» TASK BRIEF: Each line of the data holding "align" should be found and copied.

» EXCERPTED DATA:
────────

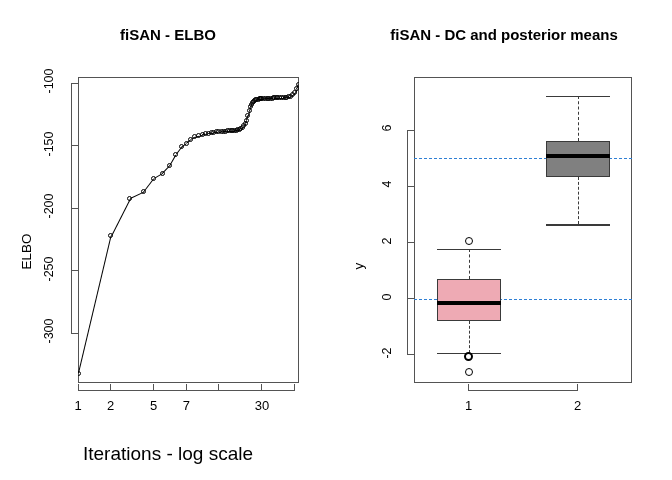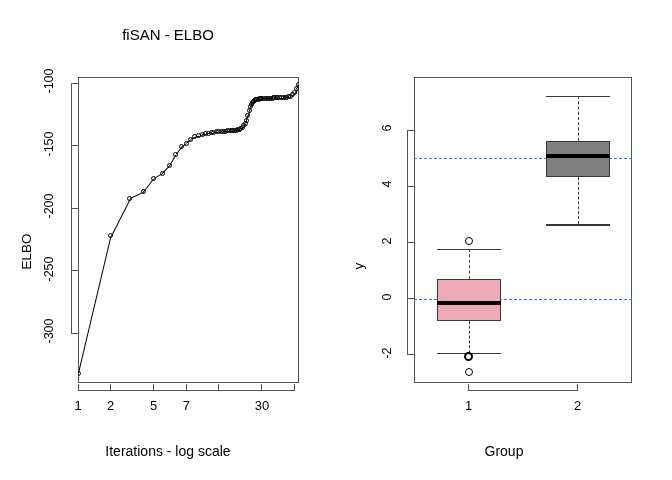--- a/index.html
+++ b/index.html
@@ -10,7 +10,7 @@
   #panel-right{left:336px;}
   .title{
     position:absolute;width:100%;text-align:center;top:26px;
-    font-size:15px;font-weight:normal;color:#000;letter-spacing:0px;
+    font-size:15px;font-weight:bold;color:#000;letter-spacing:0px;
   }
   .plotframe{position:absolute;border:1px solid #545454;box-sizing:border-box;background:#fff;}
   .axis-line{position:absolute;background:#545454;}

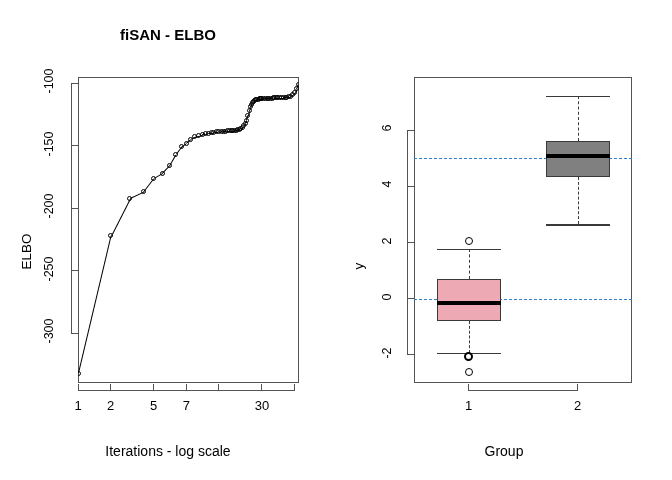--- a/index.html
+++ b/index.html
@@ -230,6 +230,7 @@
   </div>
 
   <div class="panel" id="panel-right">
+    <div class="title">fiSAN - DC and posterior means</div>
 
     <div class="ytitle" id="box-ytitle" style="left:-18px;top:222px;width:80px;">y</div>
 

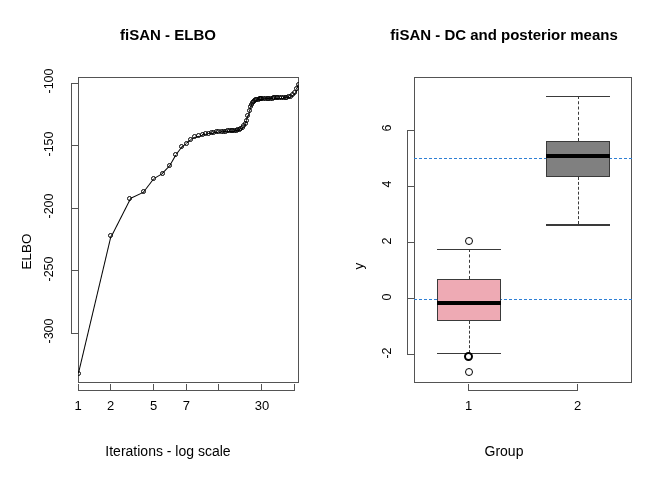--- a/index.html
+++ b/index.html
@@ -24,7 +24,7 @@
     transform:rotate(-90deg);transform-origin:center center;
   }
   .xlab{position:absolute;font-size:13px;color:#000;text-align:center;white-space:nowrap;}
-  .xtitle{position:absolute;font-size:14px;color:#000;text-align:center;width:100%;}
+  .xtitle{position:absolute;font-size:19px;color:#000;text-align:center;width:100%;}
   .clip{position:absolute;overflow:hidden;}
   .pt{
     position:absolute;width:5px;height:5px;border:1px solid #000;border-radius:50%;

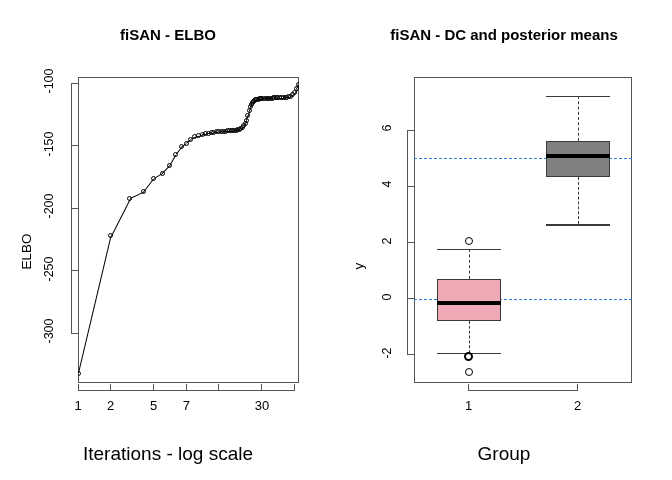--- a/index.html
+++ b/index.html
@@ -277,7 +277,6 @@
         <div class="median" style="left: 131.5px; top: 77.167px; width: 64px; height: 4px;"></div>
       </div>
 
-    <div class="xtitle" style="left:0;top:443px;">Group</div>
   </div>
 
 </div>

────────

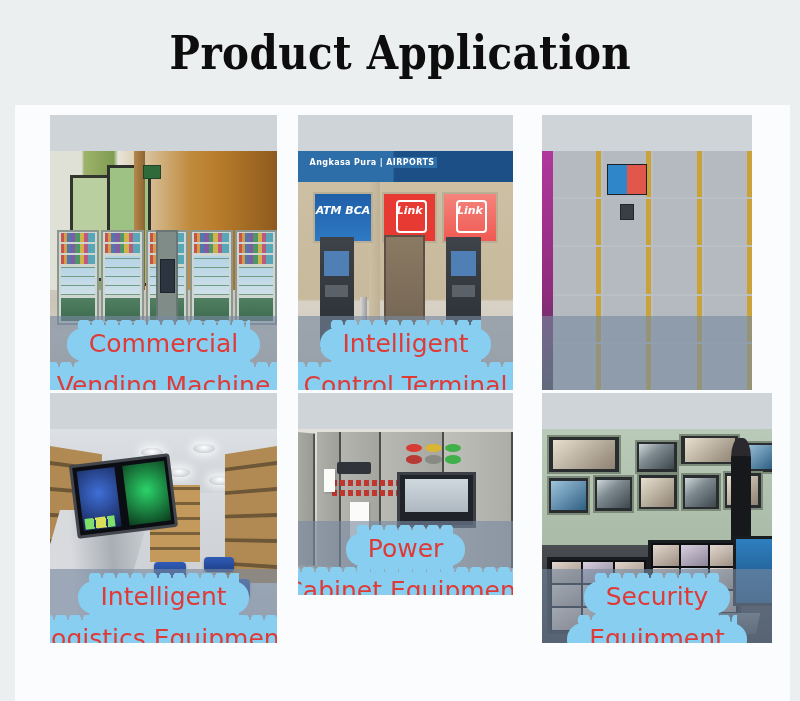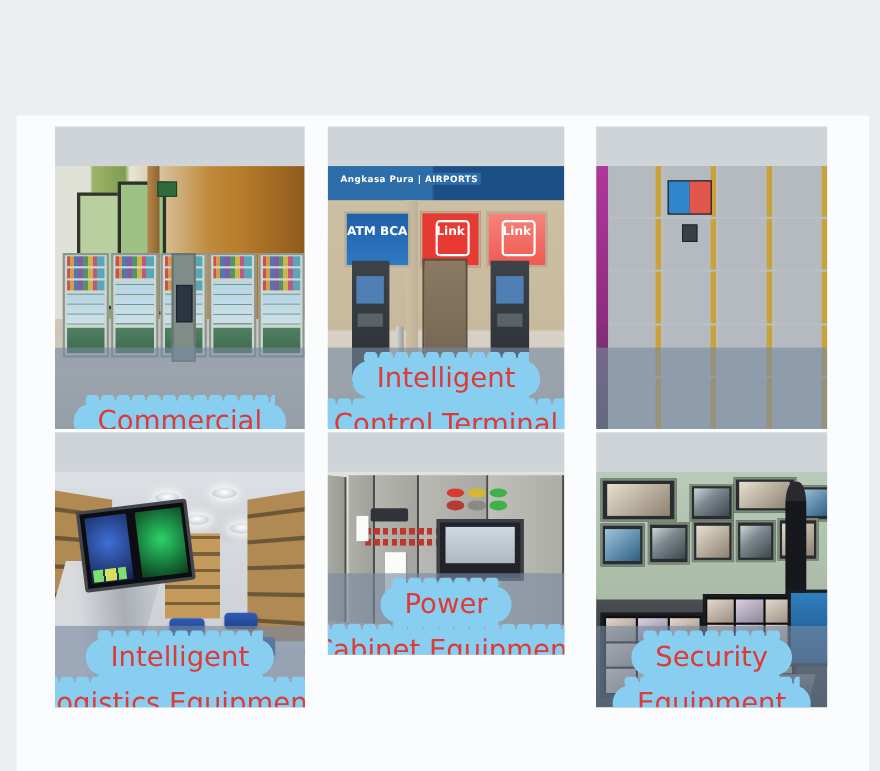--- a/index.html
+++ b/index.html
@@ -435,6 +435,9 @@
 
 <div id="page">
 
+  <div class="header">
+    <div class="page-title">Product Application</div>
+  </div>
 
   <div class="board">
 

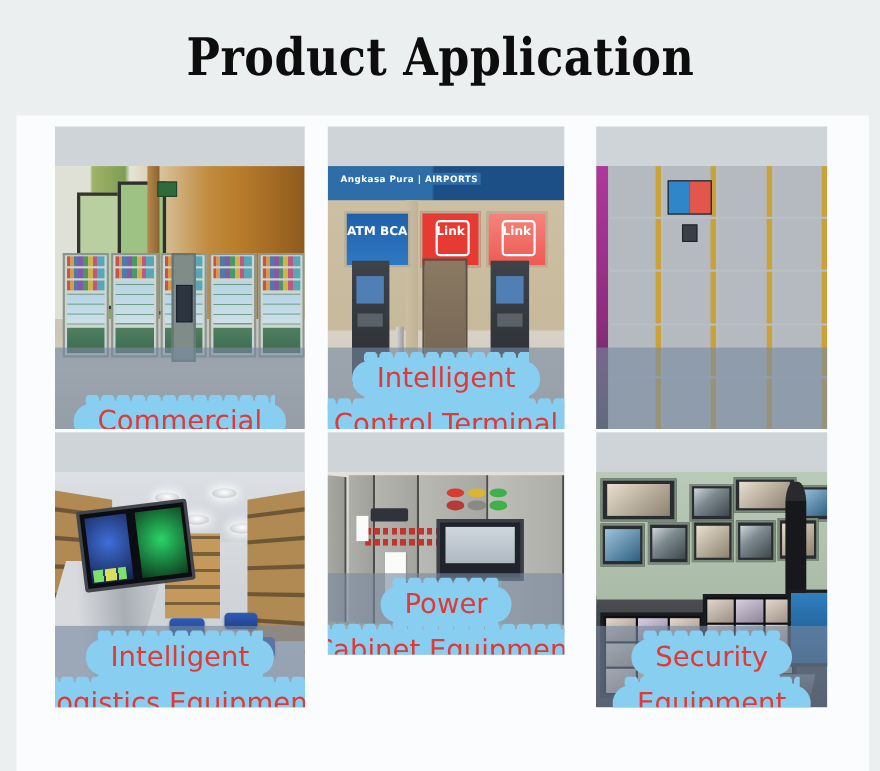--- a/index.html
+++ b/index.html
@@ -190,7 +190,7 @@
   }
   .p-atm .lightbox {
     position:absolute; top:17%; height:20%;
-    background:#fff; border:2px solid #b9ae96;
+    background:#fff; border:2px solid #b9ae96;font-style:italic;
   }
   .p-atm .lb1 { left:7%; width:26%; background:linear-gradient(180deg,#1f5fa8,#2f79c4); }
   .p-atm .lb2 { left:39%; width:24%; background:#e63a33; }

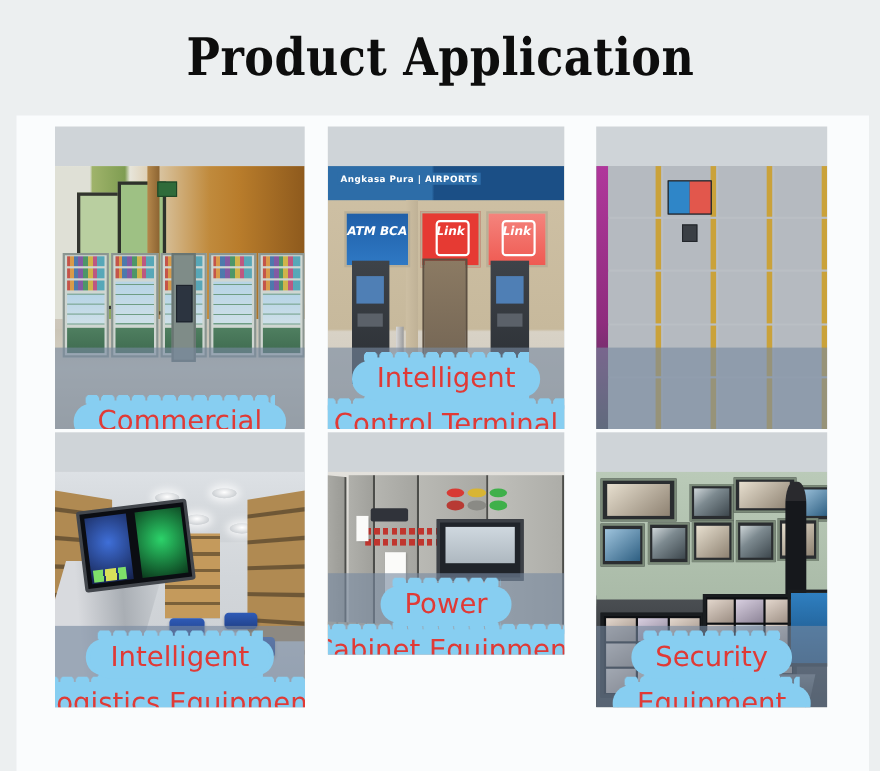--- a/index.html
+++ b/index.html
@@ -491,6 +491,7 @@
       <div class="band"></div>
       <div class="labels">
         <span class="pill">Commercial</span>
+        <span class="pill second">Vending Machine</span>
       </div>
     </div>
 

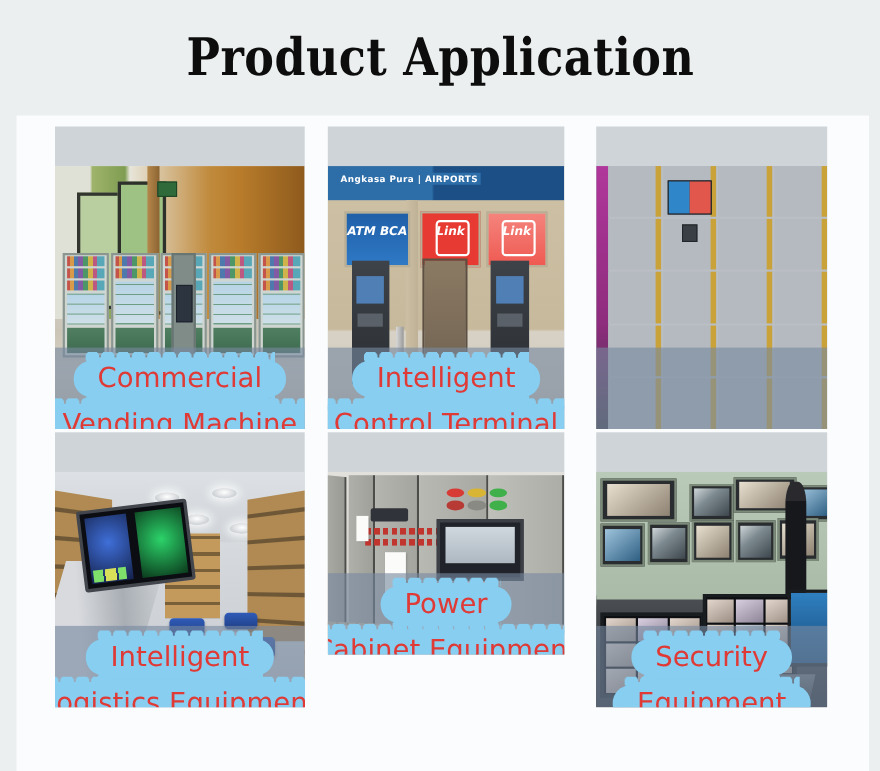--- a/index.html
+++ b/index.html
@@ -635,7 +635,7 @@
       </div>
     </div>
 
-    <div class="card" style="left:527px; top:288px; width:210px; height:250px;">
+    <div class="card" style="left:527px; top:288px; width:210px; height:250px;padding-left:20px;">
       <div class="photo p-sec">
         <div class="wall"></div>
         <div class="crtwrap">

────────

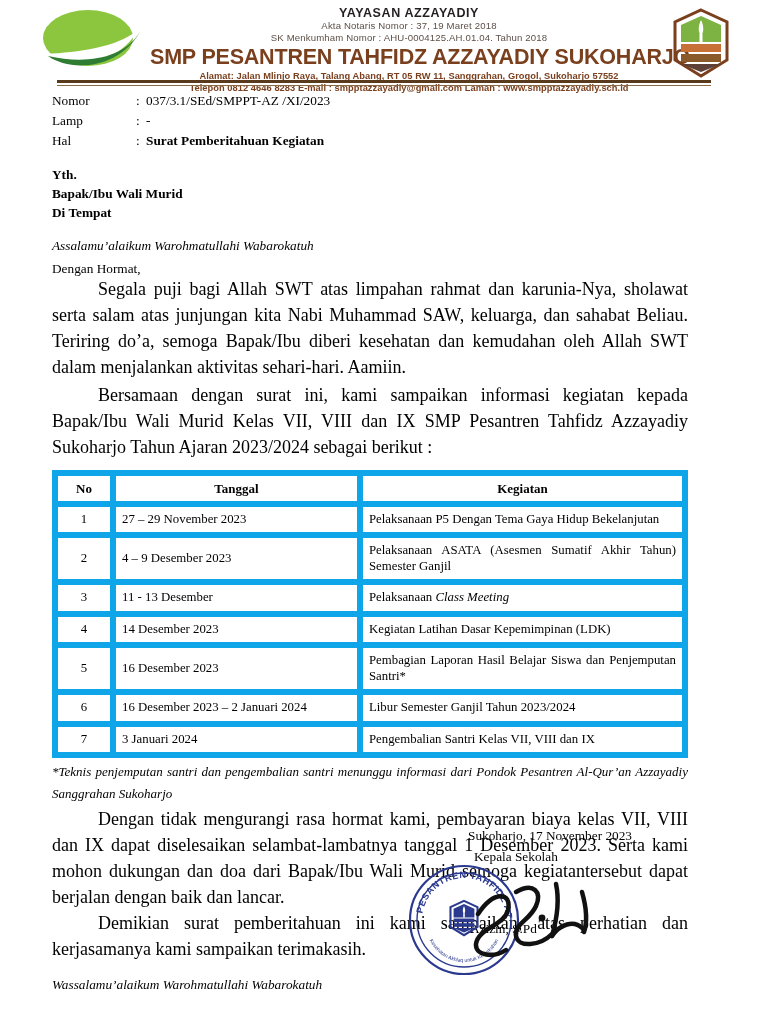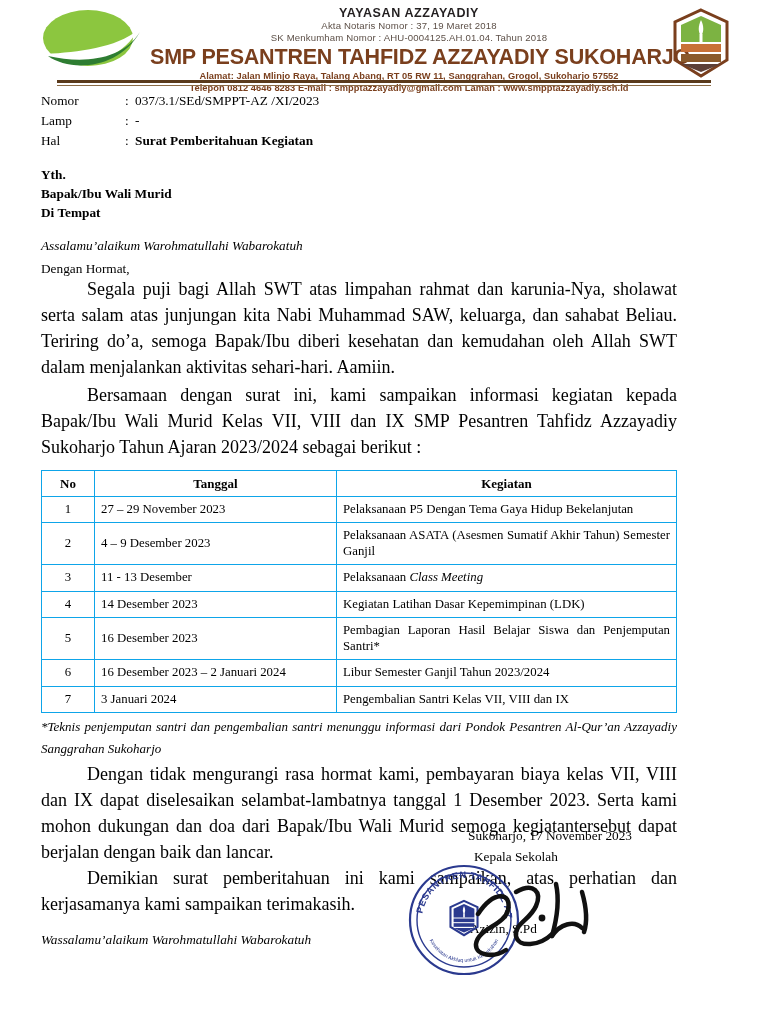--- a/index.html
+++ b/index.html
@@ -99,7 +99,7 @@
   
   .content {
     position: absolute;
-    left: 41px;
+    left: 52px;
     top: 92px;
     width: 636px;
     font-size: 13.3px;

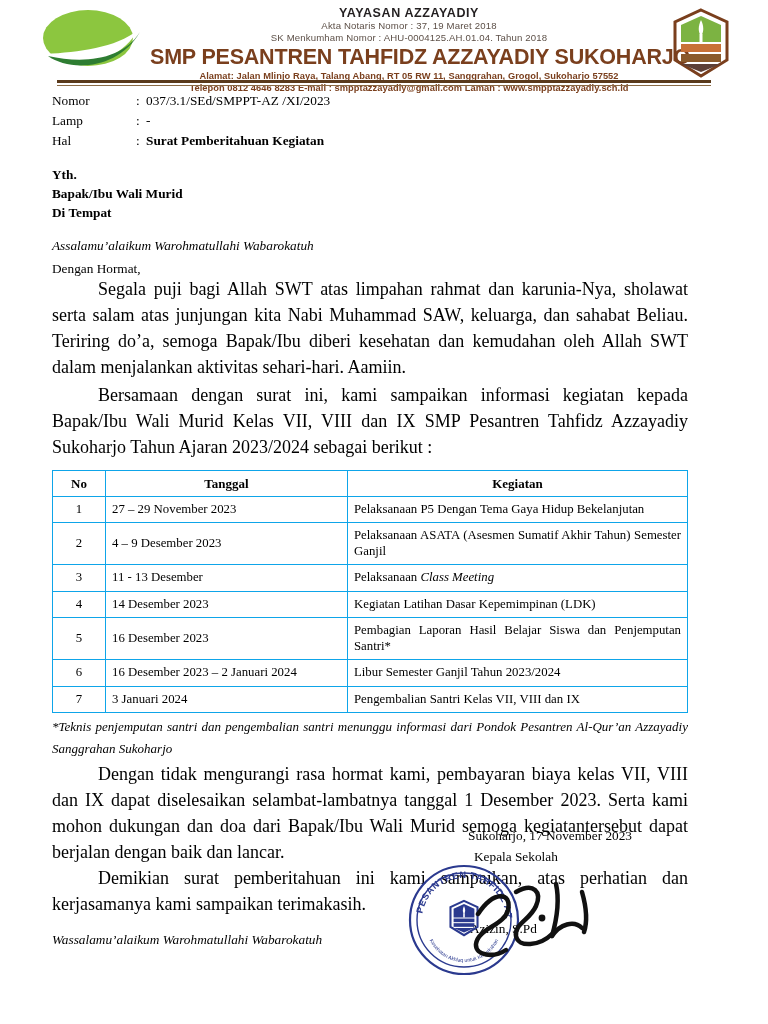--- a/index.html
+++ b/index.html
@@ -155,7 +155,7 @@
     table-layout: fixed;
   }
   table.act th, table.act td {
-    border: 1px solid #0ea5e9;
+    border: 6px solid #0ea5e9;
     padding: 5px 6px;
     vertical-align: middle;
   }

────────

» EXERCISE OUTPUT:
     position:absolute;width:100%;text-align:center;top:26px;
   .xlab{position:absolute;font-size:13px;color:#000;text-align:center;white-space:nowrap;}
-  .xtitle{position:absolute;font-size:14px;color:#000;text-align:center;width:100%;}
+  .xtitle{position:absolute;font-size:19px;color:#000;text-align:center;width:100%;}
     vertical-align: middle;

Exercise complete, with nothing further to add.